I'm a sucker for funny guys. Especially prematurely gray ones. So, I guess it goes without saying that I've always had a little soft spot for Steve Martin.
Not The Jerk's Steve Martin. Not, Wild and Crazy Guy-Martin. Just Steve Martin. Out of character and being his witty intelligent self.
Fortunately, for me, this is the Steve Martin that penned Born Standing Up. It's a memoir, but not a birth-to-death kind of memoir. Subtitled, A Comic's Life, this memoir chronicles Steve's journey of funnydom. There's a bit of childhood reminisce, but just in laying the groundwork for what makes his funny tick. Early influences. Family struggles, that all comics seem to fabricate a protective shell from. Earliest performances of any and all sorts.

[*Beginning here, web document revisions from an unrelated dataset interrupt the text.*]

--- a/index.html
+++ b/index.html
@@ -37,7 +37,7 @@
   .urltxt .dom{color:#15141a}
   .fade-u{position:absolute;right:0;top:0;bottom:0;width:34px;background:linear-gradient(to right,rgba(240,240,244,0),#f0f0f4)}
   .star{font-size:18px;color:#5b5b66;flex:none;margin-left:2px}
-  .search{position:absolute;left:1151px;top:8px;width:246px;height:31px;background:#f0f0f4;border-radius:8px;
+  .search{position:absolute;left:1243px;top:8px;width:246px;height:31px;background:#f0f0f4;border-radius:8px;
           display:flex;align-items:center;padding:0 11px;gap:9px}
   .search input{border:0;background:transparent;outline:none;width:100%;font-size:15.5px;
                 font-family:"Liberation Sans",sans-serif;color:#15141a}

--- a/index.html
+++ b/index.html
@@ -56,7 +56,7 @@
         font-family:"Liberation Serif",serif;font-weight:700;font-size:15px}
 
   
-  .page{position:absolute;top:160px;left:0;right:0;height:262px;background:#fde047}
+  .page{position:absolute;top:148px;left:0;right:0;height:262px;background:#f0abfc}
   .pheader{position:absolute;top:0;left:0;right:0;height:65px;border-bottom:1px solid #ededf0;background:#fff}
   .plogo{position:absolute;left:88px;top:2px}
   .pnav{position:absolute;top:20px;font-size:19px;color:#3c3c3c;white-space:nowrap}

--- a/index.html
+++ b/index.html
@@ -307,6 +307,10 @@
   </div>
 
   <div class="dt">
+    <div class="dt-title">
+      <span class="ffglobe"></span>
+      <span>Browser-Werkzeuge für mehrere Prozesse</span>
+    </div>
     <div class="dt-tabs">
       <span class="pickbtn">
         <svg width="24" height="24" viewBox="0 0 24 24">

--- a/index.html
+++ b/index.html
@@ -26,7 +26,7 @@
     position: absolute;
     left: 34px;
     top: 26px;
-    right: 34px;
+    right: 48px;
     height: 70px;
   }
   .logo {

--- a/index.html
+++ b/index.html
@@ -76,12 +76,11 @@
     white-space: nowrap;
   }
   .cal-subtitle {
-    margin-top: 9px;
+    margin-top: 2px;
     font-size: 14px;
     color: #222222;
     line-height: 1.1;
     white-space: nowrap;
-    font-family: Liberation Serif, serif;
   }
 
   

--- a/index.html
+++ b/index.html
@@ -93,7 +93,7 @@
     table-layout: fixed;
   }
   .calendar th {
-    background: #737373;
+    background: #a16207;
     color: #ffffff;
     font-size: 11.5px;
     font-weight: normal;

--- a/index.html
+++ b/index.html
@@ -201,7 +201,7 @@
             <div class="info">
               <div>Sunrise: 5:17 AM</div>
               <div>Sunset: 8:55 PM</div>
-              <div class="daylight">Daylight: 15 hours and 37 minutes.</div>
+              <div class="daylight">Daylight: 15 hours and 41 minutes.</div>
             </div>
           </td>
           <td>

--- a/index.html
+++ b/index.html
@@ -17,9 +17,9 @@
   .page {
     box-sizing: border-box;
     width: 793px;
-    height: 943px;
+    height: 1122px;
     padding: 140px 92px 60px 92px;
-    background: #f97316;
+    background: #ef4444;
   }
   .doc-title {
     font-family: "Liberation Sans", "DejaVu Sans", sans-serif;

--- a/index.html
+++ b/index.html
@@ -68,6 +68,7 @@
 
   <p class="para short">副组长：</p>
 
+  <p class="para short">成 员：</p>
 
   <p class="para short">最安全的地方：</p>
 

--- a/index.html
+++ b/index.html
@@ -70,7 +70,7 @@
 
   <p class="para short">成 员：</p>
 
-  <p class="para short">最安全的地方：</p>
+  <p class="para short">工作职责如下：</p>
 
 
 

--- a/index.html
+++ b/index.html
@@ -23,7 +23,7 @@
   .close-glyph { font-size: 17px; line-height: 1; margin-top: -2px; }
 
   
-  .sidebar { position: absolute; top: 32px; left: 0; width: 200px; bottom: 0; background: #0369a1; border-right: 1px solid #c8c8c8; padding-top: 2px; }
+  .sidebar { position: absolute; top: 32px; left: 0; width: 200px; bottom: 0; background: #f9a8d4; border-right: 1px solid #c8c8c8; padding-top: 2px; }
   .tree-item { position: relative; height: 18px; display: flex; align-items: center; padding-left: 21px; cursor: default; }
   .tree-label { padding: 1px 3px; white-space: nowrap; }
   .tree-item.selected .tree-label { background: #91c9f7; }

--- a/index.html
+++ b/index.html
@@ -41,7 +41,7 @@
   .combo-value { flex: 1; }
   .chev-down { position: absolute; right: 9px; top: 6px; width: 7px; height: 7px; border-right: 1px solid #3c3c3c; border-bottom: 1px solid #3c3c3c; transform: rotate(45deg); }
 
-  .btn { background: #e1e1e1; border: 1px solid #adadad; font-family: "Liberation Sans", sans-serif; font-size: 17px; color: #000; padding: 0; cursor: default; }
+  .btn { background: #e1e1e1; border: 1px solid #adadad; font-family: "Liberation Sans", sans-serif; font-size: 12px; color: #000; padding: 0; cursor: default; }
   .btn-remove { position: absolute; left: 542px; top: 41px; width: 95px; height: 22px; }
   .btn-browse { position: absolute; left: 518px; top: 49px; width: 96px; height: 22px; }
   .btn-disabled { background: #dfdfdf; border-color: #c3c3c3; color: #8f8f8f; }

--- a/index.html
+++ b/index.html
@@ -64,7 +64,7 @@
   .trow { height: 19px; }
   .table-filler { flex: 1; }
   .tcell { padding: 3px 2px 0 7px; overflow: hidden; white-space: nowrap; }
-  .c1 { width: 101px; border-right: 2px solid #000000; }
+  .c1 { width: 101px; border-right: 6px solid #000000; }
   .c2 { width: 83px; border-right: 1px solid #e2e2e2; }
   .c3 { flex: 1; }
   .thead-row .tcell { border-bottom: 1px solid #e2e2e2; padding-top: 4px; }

I treasured the chapter on his working days at Disneyland, being a fellow Disney nut myself. Steve started at the theme park at the tender age of ten, selling souvenir books. Reading his narration of weaving through the park, between the legs of full grown visitors, on his daily adventure of earning that two bucks was like seeing my own childhood fantasies realized. His days were spent all over Disney's land, working hours and non-working alike. The Golden Horseshoe Review, Mr. Merlin's Magic Shop, the lassoing cowboys in Frontierland, every performer unknowingly molding the mind of a budding talent who studied them at their crafts on level that only a future star would invest. He later worked his way on up to a stint in the magic shop, where he practiced what he learned in these first and basic steps to performing for an audience.
The book follows his career to Knott's Berry Farm (where he met, dated and "lost it" to... wait for it, wait for it... Stormie Omartian. Yes, THAT Stormie Omartian!) to San Francisco where he tried to brand his own, somewhat vaudevillian, act of magic + comedy + banjo-playing to the small club scene and then onward and upward to eventual fame and fortune.
His intelligence is realized in the methodical outline he used in pinpointing what it took to make a crowd laugh. What to say, how to move, where to stand, when to raise an eyebrow, when to twitch a cheek muscle, what color suit to wear, how to deal with hecklers, which crowd likes what, which crowd will follow you out to the lobby and into the street after you thought your performance was through. All documented, outlined, tweaked and honed, night after night.
This is not a step-by-step guide on how to become a comedian, though. Just a step-by-step recollection of how one became Steve Martin.
Witty, endearing, heart-felt, laugh out loud funny and so well written that I've come to realize that Mr. Martin is really a writer at heart and only a comedian by trade. I'll be ready for the next chapter, whenever he decides to pen it. And, I'll be there in line, with arrow headband on.